Comportamento reprodutivo do gato 

Ao contrário de outras hierarquias com a dominação masculina na espécie, como macacos e veados, os gatos machos dominantes não são os que mais se acasalam. Na verdade, eles nem são reconhecidos quanto à prioridade no namoro. Curiosamente, as fêmeas, muitas vezes, escolhem machos com posições hierárquicas mais baixas. Os machos “dominantes”, no entanto, controlam a maior parte do território. Parece, portanto, que o território, e não o sexo, determina o status social. Além disso, as fêmeas costumam ir até outros grupos para se acasalar, onde sempre são bem aceitas após retornarem ao seu grupo de origem. Da mesma forma, uma fêmea raramente cruza com o gato da casa, se tiverem acesso a outro pretendente.

O que é melhor: deixar o gato livre ou prendê-lo?

De um lado, parece que estamos indo contra a natureza do felino ao mantê-lo preso, pois impedimos que ele manifeste uma boa parte dos seus comportamentos felinos naturais. Isso afeta principalmente os animais mais ativos. Por outro lado, há sempre o perigo de ferimentos em disputas, atropelamentos, acidentes com cães e de que ele contraia alguma doença. Muitas pessoas optam por um regime semi-fechado, telando seus quintais em verdadeiras gaiolas, onde o gato tem acesso ao quintal, mas não à rua.

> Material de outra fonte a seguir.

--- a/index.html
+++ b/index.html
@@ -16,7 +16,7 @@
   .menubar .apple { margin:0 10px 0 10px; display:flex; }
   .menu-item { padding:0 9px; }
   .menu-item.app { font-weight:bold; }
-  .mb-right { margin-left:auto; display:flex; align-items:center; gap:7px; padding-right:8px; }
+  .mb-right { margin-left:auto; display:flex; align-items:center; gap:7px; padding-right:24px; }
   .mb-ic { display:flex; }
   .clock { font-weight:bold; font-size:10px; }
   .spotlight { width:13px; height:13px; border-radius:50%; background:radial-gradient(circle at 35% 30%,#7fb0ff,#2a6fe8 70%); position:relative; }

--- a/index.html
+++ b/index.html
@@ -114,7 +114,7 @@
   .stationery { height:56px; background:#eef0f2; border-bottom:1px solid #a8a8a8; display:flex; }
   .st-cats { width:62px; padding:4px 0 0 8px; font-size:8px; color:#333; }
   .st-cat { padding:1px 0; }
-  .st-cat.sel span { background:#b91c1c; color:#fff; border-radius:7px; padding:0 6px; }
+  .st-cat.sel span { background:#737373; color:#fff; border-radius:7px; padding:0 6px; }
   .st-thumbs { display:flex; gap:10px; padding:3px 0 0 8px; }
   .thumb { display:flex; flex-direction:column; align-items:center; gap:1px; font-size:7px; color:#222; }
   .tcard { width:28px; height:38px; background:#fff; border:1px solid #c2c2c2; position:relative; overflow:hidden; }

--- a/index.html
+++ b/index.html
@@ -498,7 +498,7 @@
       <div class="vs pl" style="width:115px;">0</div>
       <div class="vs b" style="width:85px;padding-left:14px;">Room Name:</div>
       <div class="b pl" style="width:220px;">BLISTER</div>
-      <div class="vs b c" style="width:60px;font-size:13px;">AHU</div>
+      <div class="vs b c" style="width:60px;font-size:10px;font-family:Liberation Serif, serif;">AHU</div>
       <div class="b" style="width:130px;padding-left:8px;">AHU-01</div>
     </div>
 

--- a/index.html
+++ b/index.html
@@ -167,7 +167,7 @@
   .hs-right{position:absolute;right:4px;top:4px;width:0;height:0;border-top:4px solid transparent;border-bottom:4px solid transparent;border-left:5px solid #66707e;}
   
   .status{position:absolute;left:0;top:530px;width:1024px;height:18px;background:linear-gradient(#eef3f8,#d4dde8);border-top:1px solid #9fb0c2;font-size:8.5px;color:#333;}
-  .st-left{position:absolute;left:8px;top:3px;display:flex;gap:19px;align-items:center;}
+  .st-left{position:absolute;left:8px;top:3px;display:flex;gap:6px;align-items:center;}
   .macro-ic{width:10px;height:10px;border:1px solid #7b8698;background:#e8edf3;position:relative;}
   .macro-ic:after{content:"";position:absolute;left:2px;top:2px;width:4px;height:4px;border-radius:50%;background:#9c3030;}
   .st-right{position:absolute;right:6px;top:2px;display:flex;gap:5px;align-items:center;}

Caso a sua opção for por manter o bichano sempre dentro de casa, procure se informar em como melhorar seu bem-estar, enriquecendo seu ambiente. Porém, se seu gatinho faz parte dos passeadores, embora não se possa eliminar todos os riscos, é possível tomar alguns cuidados como vermífugar e fazer check-ups regularmente. Converse com seu veterinário e estabeleça qual a frequência ideal com que deve levá-lo às consultas.